[Data entries]
###
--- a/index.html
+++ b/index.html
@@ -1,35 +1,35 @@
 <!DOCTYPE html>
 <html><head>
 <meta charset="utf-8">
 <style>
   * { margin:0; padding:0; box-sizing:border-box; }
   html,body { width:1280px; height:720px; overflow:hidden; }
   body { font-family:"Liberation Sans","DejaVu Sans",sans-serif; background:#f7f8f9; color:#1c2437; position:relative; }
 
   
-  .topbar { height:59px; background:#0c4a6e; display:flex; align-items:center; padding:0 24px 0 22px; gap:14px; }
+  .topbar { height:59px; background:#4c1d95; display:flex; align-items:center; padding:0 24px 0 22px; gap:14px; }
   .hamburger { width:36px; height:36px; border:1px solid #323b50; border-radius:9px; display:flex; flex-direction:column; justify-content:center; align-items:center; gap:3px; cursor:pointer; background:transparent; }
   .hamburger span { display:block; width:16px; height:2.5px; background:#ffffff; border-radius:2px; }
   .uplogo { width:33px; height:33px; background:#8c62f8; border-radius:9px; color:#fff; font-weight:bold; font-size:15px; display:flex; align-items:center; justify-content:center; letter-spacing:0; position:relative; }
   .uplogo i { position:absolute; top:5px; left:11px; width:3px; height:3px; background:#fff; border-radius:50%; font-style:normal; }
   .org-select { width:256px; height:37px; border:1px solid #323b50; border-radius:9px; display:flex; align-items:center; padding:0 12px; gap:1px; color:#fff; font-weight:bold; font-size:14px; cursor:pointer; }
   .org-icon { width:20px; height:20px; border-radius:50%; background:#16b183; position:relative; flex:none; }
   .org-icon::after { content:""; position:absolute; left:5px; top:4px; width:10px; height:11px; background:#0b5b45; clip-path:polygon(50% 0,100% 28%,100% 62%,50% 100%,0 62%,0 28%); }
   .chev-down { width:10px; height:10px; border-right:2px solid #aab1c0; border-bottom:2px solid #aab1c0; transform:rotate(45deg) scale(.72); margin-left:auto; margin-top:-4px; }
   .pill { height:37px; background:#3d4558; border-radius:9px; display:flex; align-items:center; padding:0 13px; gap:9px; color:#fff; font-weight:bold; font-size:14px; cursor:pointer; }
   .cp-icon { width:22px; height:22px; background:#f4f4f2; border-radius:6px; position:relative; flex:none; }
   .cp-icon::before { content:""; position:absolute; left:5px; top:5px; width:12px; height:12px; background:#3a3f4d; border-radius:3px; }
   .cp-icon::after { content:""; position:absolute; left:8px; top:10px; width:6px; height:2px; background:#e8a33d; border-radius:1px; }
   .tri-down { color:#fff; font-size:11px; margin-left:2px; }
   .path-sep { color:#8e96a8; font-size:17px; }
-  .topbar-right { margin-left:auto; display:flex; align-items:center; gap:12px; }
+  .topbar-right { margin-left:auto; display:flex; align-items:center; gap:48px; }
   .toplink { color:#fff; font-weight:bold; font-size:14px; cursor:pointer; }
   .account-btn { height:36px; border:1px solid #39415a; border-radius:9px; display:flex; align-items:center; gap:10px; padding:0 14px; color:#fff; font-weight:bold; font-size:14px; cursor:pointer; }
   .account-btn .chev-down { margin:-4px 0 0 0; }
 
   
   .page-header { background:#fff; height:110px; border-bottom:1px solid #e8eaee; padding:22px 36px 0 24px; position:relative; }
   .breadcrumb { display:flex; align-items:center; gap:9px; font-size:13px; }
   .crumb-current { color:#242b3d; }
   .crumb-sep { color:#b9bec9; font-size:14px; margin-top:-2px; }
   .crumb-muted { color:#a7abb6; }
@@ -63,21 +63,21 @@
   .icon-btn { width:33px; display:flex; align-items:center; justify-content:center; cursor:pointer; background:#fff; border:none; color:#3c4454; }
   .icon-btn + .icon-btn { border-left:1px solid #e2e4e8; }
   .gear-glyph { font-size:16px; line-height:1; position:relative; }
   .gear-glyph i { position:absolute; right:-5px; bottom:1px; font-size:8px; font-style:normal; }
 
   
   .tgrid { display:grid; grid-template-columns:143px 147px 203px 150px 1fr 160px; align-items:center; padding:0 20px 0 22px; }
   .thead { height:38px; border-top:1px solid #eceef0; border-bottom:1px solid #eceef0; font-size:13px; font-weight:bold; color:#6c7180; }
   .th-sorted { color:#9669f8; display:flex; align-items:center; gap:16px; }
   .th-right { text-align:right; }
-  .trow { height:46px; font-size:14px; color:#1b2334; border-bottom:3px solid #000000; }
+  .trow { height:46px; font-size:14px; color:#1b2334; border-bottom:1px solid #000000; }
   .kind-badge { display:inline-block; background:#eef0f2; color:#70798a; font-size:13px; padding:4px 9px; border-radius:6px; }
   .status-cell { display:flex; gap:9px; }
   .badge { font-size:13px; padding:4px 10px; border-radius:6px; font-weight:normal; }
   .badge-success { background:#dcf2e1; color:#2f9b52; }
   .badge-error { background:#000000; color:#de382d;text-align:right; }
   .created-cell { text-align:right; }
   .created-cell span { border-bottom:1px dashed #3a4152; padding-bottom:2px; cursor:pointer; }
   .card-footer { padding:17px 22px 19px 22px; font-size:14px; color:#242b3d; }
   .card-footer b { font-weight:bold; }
###
• _WHAT TO PRODUCE_: Filter the records down to the lines that contain the string "trow", and copy those lines.

• _ANSWER TO THIS EXERCISE_:
-  .trow { height:46px; font-size:14px; color:#1b2334; border-bottom:3px solid #000000; }
+  .trow { height:46px; font-size:14px; color:#1b2334; border-bottom:1px solid #000000; }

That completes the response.